→ Task goal:
Give the entries below again exactly. Their pictures are not needed.
____ The records
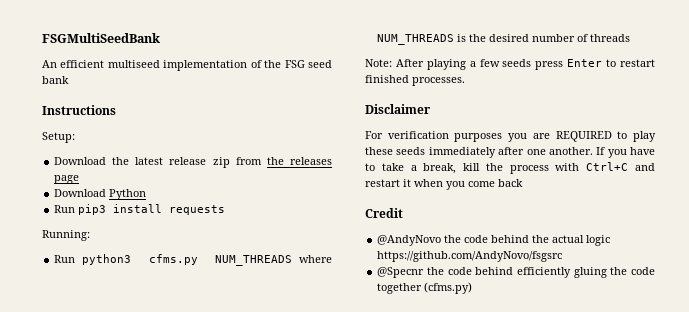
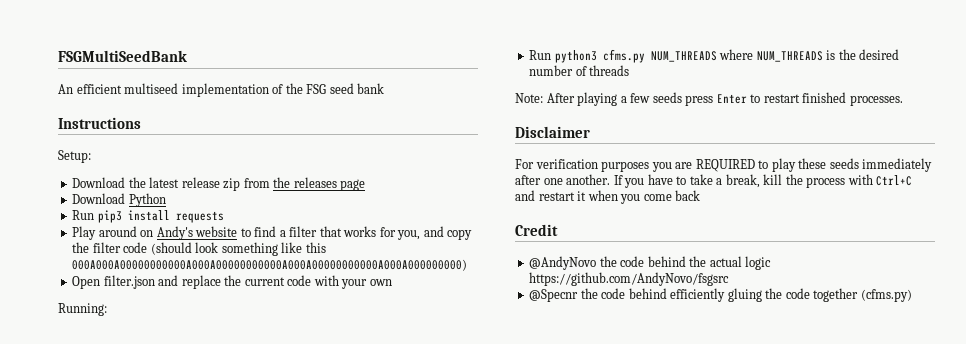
(226, 210) none -> [72,226,473,240] [72,242,326,256] [72,259,468,271] [72,275,392,289] // Play around on Andy's website to find a filter that works for you, and copy the filter code (should look something like this 000A000A00000000000A000A00000000000A000A00000000000A000A000000000) // Open filter.json and replace the current code with your own

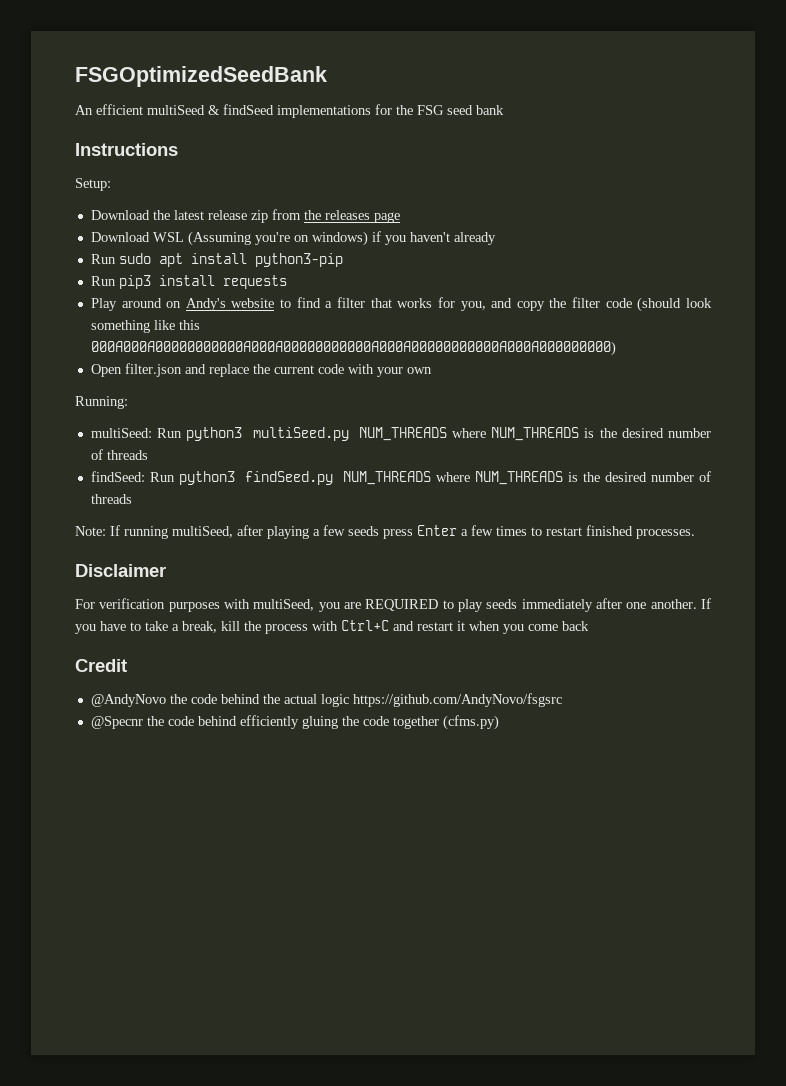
[58,50,187,62] FSGMultiSeedBank -> [75,66,327,87] FSGOptimizedSeedBank
[124,83,284,97] multiseed implementation of -> [147,104,392,118] multiSeed & findSeed implementations for
[128,193,166,207] Python -> [152,231,496,246] [90,253,343,267] WSL (Assuming you're on windows) if you haven't already // Run sudo apt install python3-pip
[529,49,645,63] Run python3 cfms.py -> [90,427,711,441] [90,449,148,460] [90,471,333,485] multiSeed: Run python3 multiSeed.py NUM_THREADS where NUM_THREADS is the desired number of threads // findSeed: Run python3 findSeed.py
[546,93,575,103] After -> [110,525,263,539] If running multiSeed, after
(747, 99) none -> [461,525,527,536] a few times
(650, 166) none -> [224,599,315,611] with multiSeed,
[798,158,827,169] these -> (483, 605) none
________
→ Output:
(226, 210) none -> [72,226,473,240] [72,242,326,256] [72,259,468,271] [72,275,392,289] // Play around on Andy's website to find a filter that works for you, and copy the filter code (should look something like this 000A000A00000000000A000A00000000000A000A00000000000A000A000000000) // Open filter.json and replace the current code with your own

[58,50,187,62] FSGMultiSeedBank -> [75,66,327,87] FSGOptimizedSeedBank
[124,83,284,97] multiseed implementation of -> [147,104,392,118] multiSeed & findSeed implementations for
[128,193,166,207] Python -> [152,231,496,246] [90,253,343,267] WSL (Assuming you're on windows) if you haven't already // Run sudo apt install python3-pip
[529,49,645,63] Run python3 cfms.py -> [90,427,711,441] [90,449,148,460] [90,471,333,485] multiSeed: Run python3 multiSeed.py NUM_THREADS where NUM_THREADS is the desired number of threads // findSeed: Run python3 findSeed.py
[546,93,575,103] After -> [110,525,263,539] If running multiSeed, after
(747, 99) none -> [461,525,527,536] a few times
(650, 166) none -> [224,599,315,611] with multiSeed,
[798,158,827,169] these -> (483, 605) none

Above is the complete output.